AN: Jaguar Land Rover is recruiting talent in various countries
globally. What should people interested in applying know about
Jaguar Land Rover as a technology company?
MK: Like I mentioned before, we have evolved as a company quite a bit and are still doing so. Previously, we were primarily looking for project or program manager profiles, as this was the primary job that had to be done when managing innovation. With the shift to a leading high-tech company and taking more control over innovation in-house again, there is the clear need for engineers like Mark and me. That means if you want to be part of developing state-of-the-art, modern luxury vehicles paired with exquisite design and end-to-end engineering, then Jaguar Land Rover needs to be on top of your employer list. Moreover, as amplified through COVID but not only driven by it, we have embarked on a “work from where you are” journey.

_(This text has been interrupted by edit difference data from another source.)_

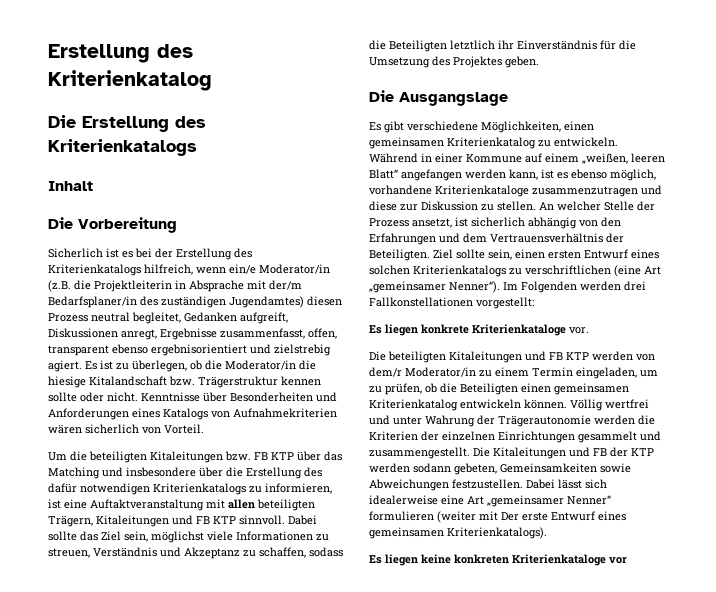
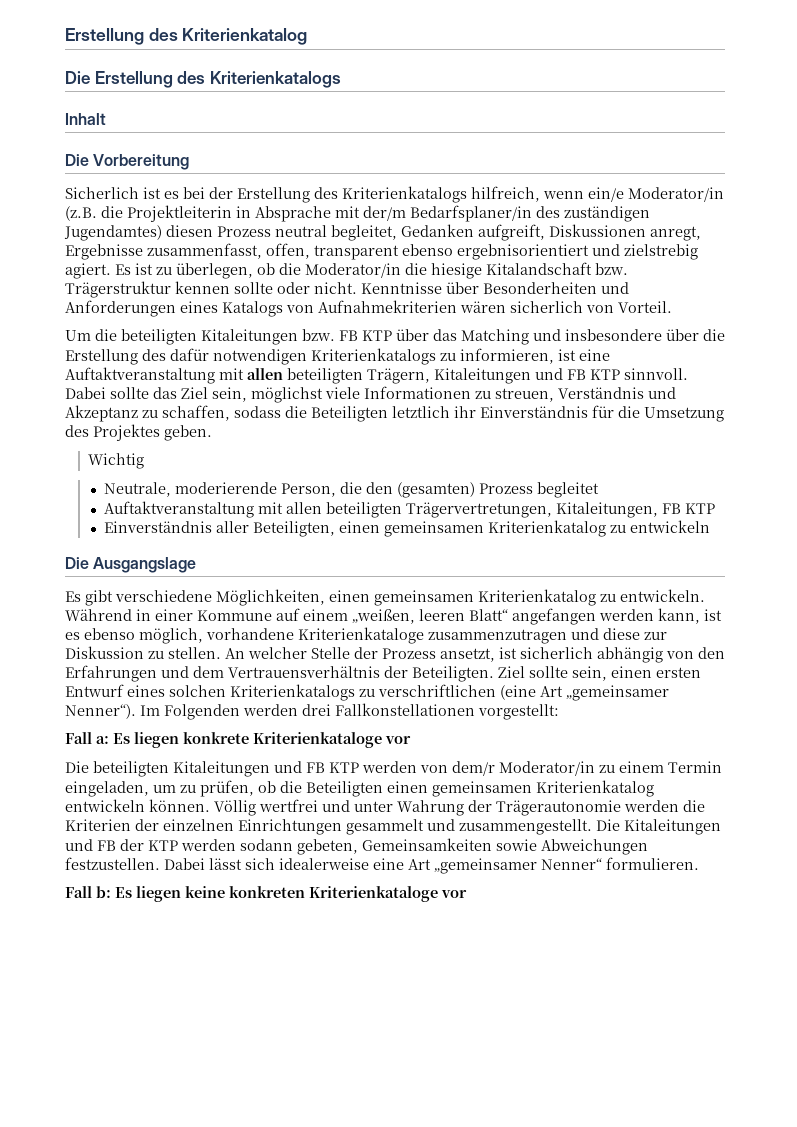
(539, 62) none -> [88,453,145,469] [104,482,600,498] [104,501,716,518] [104,520,711,537] // Wichtig // Neutrale, moderierende Person, die den (gesamten) Prozess begleitet // Auftaktveranstaltung mit allen beteiligten Trägervertretungen, Kitaleitungen, FB KTP // Einverständnis aller Beteiligten, einen gemeinsamen Kriterienkatalog zu entwickeln
(534, 303) none -> [65,732,109,744] Fall a:
[569,327,589,334] vor. -> [385,736,411,744] vor
[369,511,626,523] [369,527,547,539] formulieren (weiter mit Der erste Entwurf eines gemeinsamen Kriterienkatalogs). // -> [606,857,699,870] [65,886,111,898] formulieren. // Fall b:

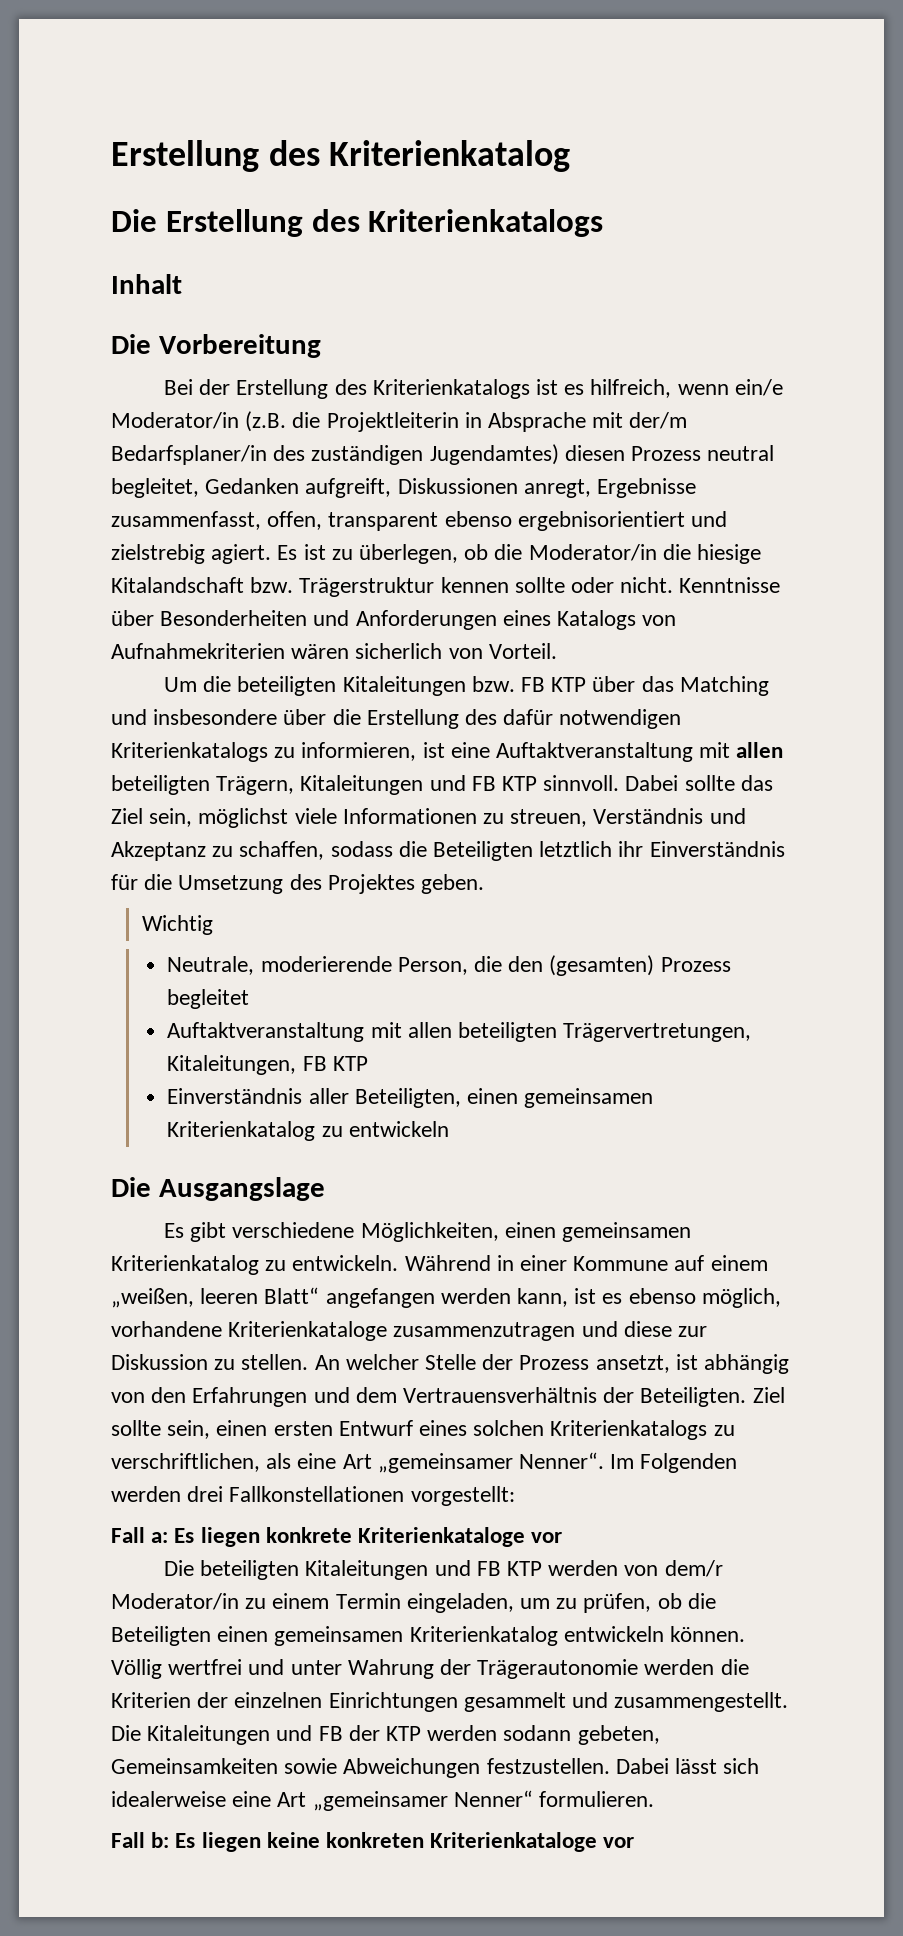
[65,187,205,199] Sicherlich ist es bei -> [163,379,193,395] Bei
(467, 194) none -> [535,379,585,395] ist es
[520,647,593,659] sicherlich -> (698, 1362) none
[378,684,669,701] [65,704,136,719] verschriftlichen (eine Art „gemeinsamer Nenner“). -> [111,1452,605,1473] verschriftlichen, als eine Art „gemeinsamer Nenner“.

We are creating hubs across all of Europe to allow talented engineers to work from various places such as United Kingdom, Hungary, Ireland, Germany, Spain, or Italy. This evolution allows us to be more flexible and create some nice benefits in terms of work-life balance.
MF: Like Marek has alluded to, our history, products, and brands are global icons. In one way or another, I have worked on all the products we have made in the past 10 years, and, again, I love what we do—the technology, the people, the passion. I have been working in this field for 25 years, and, today, I am doing some of the most exciting work I have ever done. Where else do you get to work with radars, scanning lasers, cameras, server-level computing, and network technology all in the context of our great vehicles? Engineers all over the world should apply to work at Jaguar Land Rover because we are doing some amazing, innovative, and groundbreaking things. We are looking for people skilled in NI technology and other hardware and software domains. We are searching across Europe but are not limited to that continent for talent. To learn more, visit jaguarlandrover.com.
AN: Thank you both for taking the time. We are thrilled to see how our partnership and the wider NI ecosystem can continue to work together to solve the challenges of the ADAS and AD validation workflow. It has been great to join forces with you on the path toward zero collisions, and, aided by our partnership, we look forward to accomplishing Vision Zero.